ASSIGNMENT
Make an exact copy of the records, with the images left out.

THE INPUT
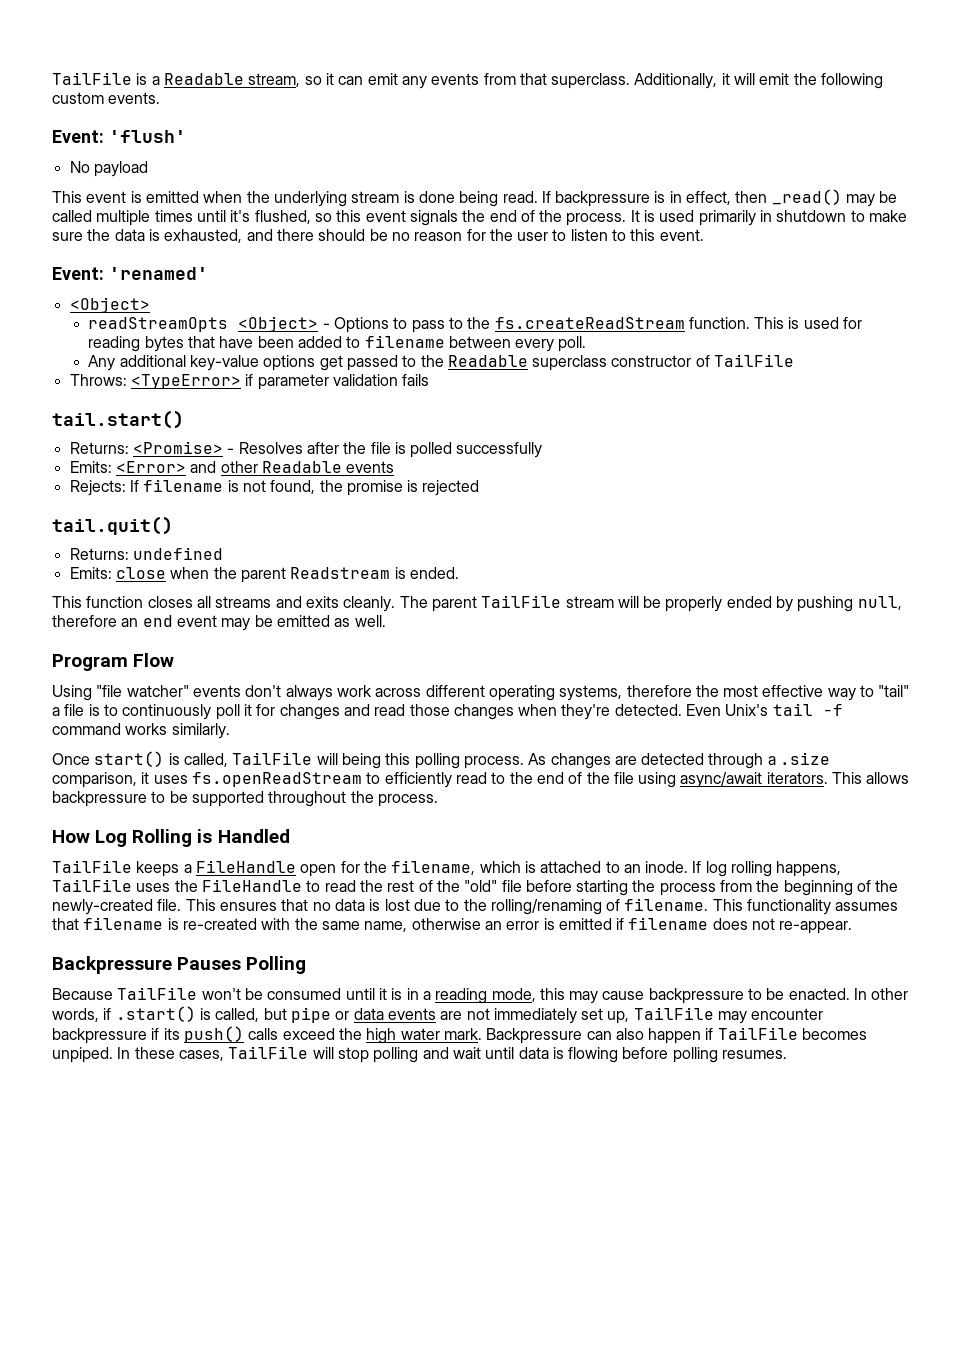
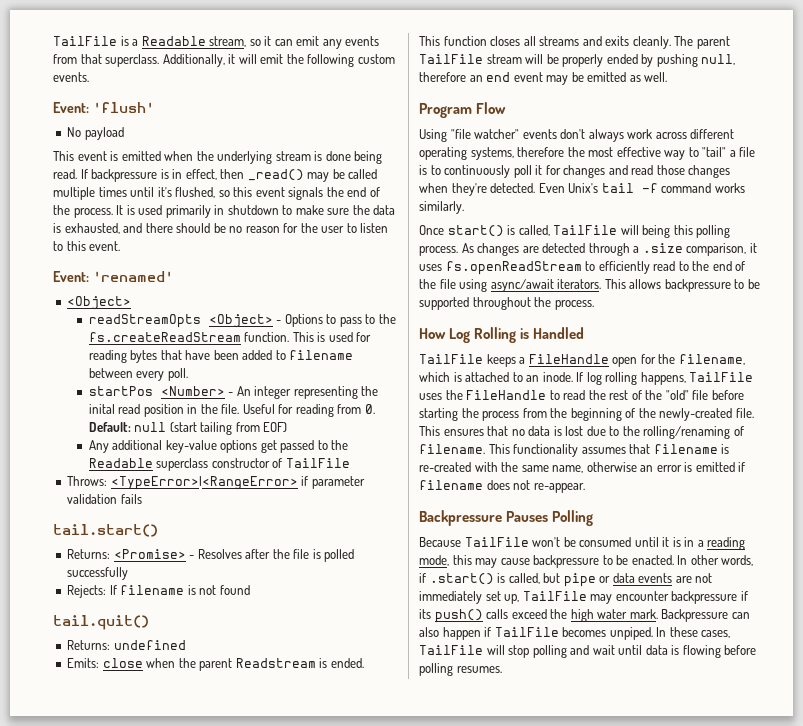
(587, 344) none -> [88,386,379,399] [88,404,375,417] [88,422,288,435] // startPos <Number> - An integer representing the inital read position in the file. Useful for reading from 0. Default: null (start tailing from EOF)
[130,374,241,389] <TypeError> -> [110,476,298,490] <TypeError>|<RangeError>
[69,461,395,473] // Emits: <Error> and other Readable events -> (129, 573) none
[270,480,480,496] found, the promise is rejected -> [219,585,250,595] found

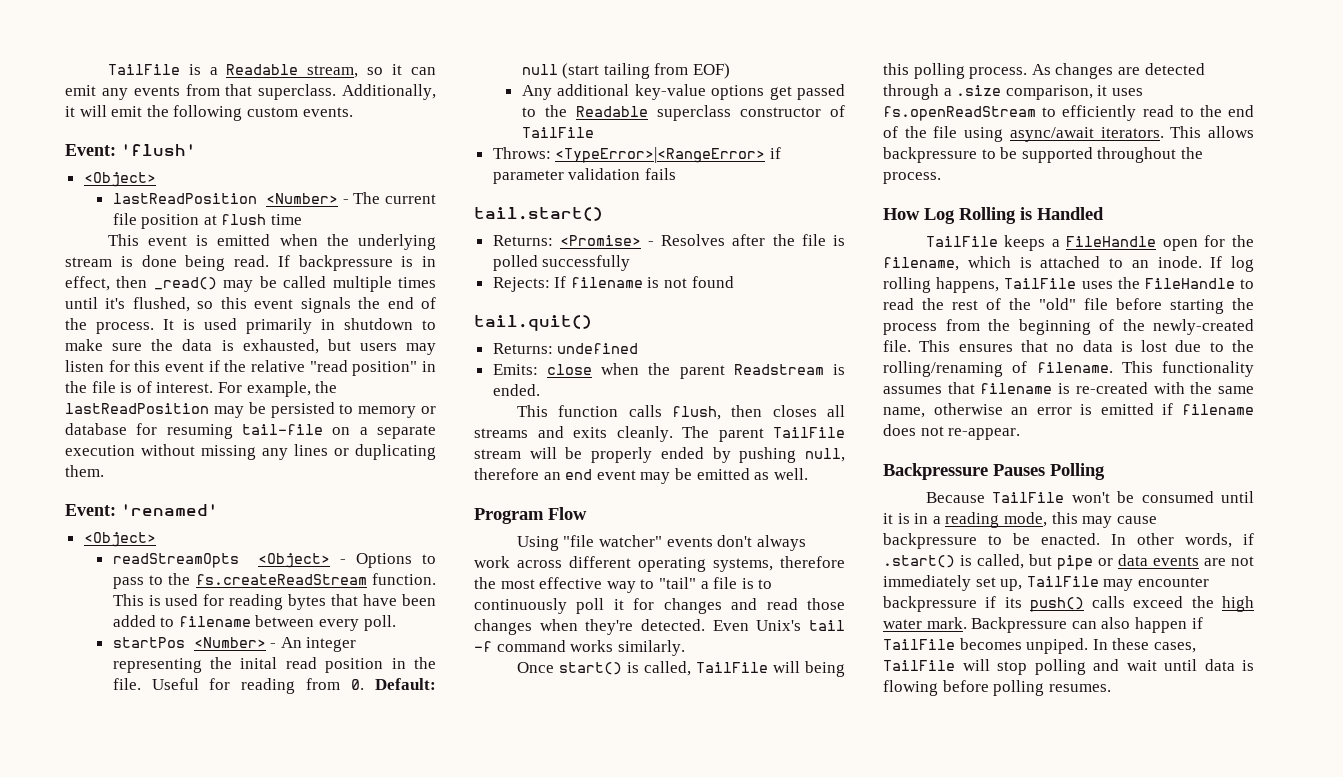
[67,127,124,140] No payload -> [83,172,156,187] [112,192,436,204] [112,213,302,229] <Object> // lastReadPosition <Number> - The current file position at flush time
[123,223,389,233] [53,241,121,251] and there should be no reason for the user to listen to this event. -> [327,339,436,355] [65,360,436,376] [65,381,338,397] [65,402,436,418] [65,423,436,439] [65,444,436,460] [65,465,104,477] but users may listen for this event if the relative "read position" in the file is of interest. For example, the lastReadPosition may be persisted to memory or database for resuming tail-file on a separate execution without missing any lines or duplicating them.
(487, 41) none -> [628,405,763,420] calls flush, then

SOLUTION FOR THIS TASK
(587, 344) none -> [88,386,379,399] [88,404,375,417] [88,422,288,435] // startPos <Number> - An integer representing the inital read position in the file. Useful for reading from 0. Default: null (start tailing from EOF)
[130,374,241,389] <TypeError> -> [110,476,298,490] <TypeError>|<RangeError>
[69,461,395,473] // Emits: <Error> and other Readable events -> (129, 573) none
[270,480,480,496] found, the promise is rejected -> [219,585,250,595] found

[67,127,124,140] No payload -> [83,172,156,187] [112,192,436,204] [112,213,302,229] <Object> // lastReadPosition <Number> - The current file position at flush time
[123,223,389,233] [53,241,121,251] and there should be no reason for the user to listen to this event. -> [327,339,436,355] [65,360,436,376] [65,381,338,397] [65,402,436,418] [65,423,436,439] [65,444,436,460] [65,465,104,477] but users may listen for this event if the relative "read position" in the file is of interest. For example, the lastReadPosition may be persisted to memory or database for resuming tail-file on a separate execution without missing any lines or duplicating them.
(487, 41) none -> [628,405,763,420] calls flush, then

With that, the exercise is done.